■ Assigned task ■
Considering only lines that hold the word "sedile", report how many there are in the listing below, as a single number.
•••••
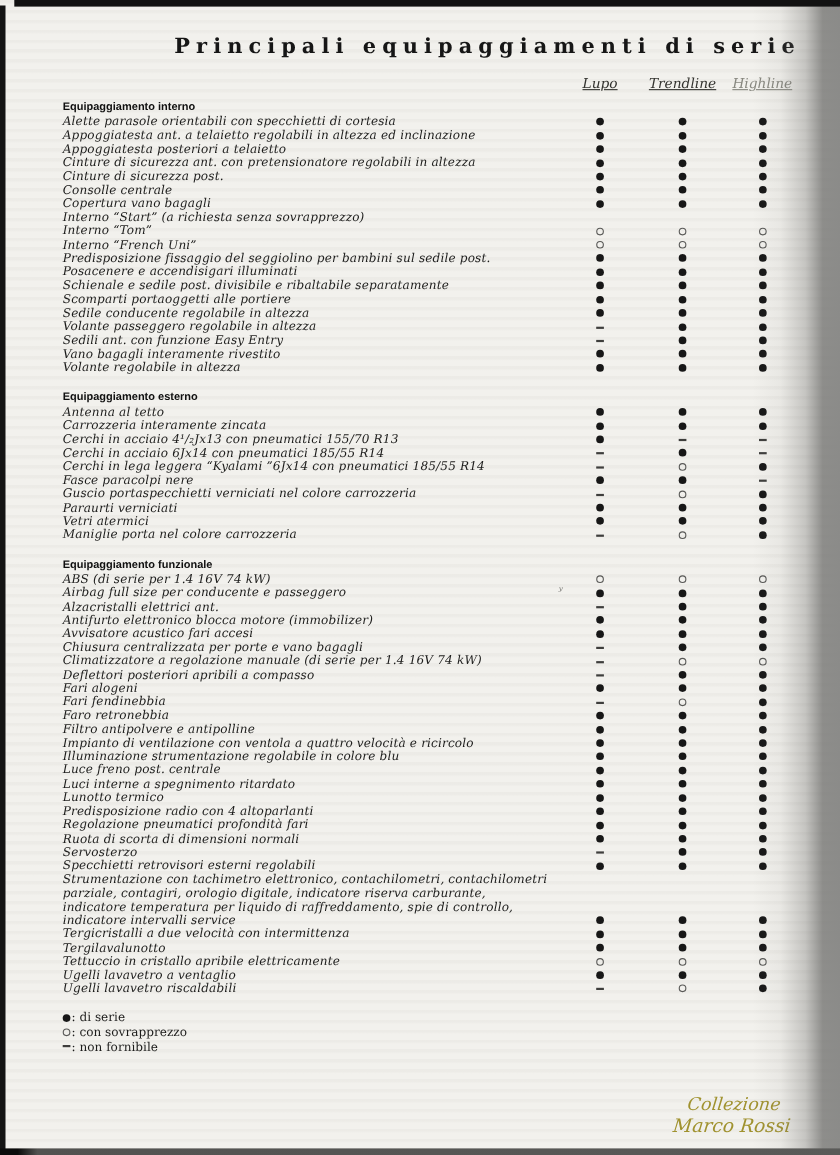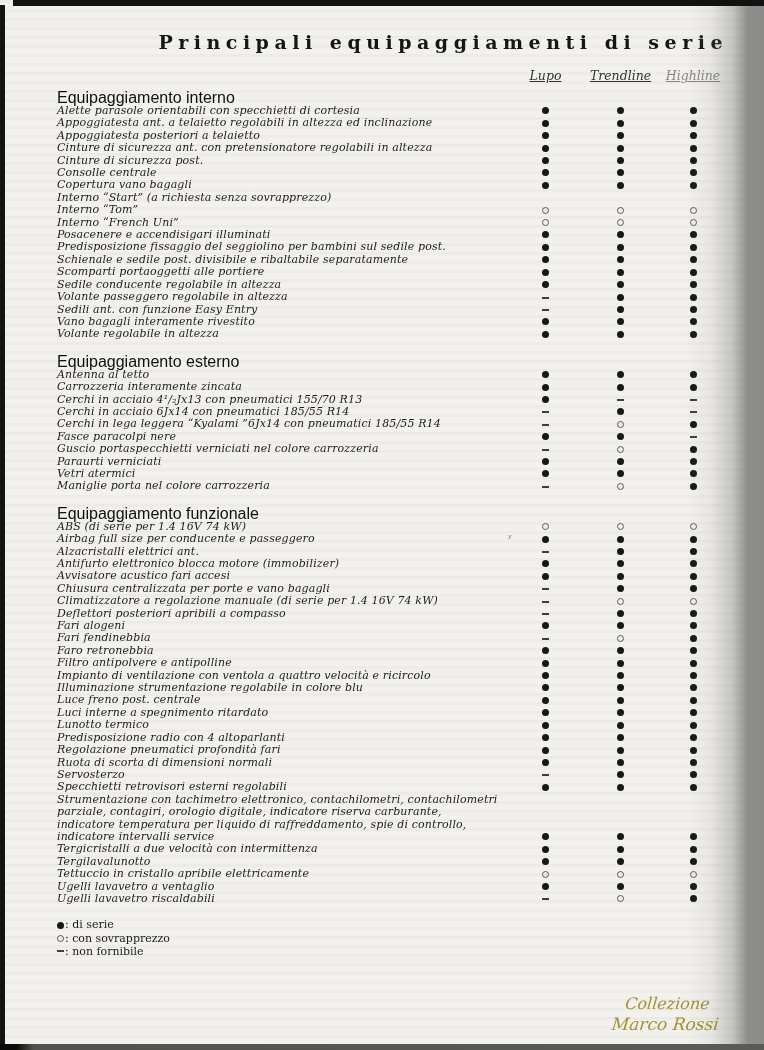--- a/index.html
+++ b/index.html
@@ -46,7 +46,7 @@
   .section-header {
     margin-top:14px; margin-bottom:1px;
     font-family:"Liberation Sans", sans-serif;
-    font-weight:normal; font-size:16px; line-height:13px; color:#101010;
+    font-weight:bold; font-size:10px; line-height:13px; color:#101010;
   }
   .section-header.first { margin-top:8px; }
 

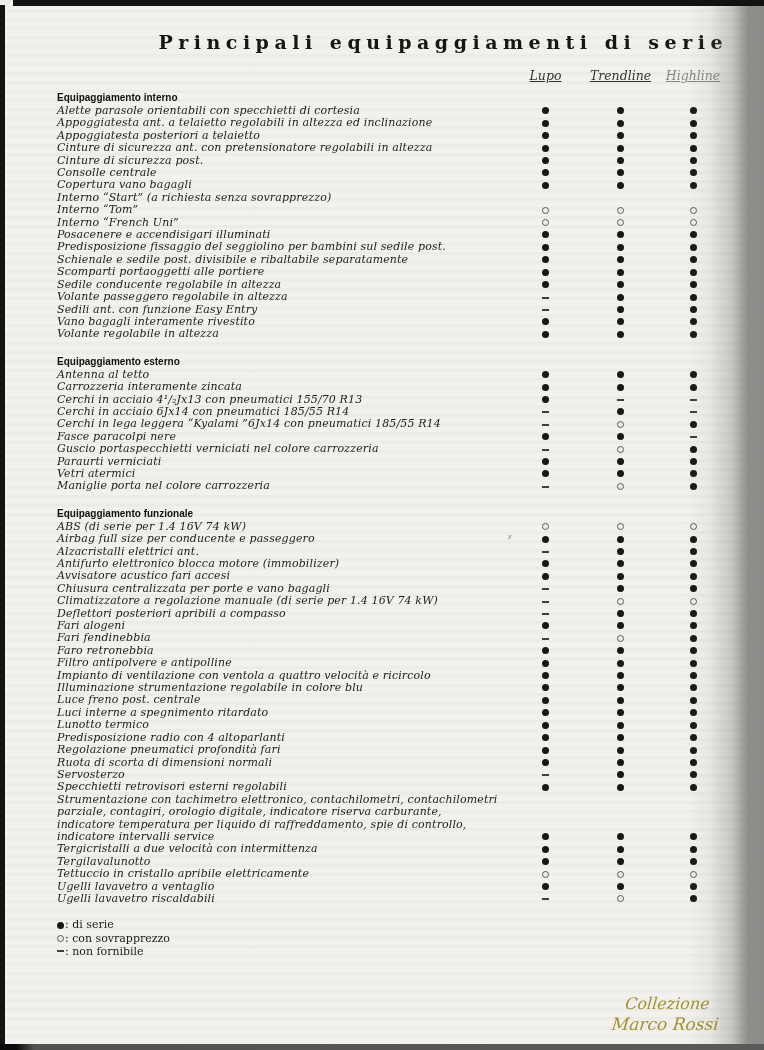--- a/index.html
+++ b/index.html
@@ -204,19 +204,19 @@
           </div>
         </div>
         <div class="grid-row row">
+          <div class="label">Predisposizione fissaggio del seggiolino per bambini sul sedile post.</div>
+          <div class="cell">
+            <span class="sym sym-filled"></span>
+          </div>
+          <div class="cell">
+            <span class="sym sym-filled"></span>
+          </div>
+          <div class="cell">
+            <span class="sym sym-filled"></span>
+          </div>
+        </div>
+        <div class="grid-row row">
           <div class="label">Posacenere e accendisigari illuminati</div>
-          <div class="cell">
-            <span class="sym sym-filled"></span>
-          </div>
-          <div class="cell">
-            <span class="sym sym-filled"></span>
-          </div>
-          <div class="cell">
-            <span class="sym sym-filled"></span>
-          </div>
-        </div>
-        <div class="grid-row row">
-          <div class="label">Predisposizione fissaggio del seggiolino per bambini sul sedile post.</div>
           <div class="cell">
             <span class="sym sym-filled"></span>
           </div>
•••••
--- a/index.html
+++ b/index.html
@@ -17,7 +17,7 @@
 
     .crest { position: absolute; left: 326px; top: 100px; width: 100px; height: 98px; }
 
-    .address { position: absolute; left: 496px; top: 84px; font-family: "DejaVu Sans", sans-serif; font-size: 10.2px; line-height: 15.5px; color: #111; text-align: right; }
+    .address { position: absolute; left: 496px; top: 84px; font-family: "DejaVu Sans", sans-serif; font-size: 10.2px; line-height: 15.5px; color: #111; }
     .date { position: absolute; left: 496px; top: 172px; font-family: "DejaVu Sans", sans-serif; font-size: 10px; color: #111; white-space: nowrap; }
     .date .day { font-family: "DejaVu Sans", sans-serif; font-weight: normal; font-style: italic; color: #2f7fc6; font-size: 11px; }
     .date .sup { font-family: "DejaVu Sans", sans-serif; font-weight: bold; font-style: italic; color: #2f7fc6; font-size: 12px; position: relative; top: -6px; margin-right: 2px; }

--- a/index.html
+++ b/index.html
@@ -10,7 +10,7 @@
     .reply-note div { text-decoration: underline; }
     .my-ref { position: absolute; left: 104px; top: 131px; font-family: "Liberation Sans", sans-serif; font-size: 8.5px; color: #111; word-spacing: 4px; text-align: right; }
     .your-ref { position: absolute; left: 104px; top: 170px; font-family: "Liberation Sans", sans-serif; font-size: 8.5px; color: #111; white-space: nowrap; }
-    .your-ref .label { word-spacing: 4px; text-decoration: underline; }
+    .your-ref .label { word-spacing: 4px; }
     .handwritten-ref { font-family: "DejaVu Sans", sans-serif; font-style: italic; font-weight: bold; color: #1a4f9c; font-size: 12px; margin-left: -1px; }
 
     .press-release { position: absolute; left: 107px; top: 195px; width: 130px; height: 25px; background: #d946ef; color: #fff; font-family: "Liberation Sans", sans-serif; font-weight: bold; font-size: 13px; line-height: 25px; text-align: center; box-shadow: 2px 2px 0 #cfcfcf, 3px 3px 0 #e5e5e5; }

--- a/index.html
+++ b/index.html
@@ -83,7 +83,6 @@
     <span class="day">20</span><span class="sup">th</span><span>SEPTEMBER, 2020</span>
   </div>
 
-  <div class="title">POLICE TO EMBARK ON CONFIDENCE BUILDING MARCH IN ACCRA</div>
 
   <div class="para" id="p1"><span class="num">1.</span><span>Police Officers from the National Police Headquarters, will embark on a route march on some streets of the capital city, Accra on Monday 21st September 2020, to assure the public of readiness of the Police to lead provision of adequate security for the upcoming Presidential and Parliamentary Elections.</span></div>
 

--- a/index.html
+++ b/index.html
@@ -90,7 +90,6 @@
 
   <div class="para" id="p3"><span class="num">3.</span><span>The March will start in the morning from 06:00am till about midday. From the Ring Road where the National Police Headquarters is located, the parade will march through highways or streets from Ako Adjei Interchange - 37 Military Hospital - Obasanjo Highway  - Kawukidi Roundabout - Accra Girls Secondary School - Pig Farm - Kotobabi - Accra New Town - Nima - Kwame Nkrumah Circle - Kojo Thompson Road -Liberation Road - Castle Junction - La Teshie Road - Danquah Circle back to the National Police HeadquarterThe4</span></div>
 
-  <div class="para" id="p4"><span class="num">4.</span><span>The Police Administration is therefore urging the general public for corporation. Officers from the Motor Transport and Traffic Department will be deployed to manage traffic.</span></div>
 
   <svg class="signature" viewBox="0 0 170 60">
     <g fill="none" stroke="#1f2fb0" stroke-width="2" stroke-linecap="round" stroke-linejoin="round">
•••••
■ Written solution ■
2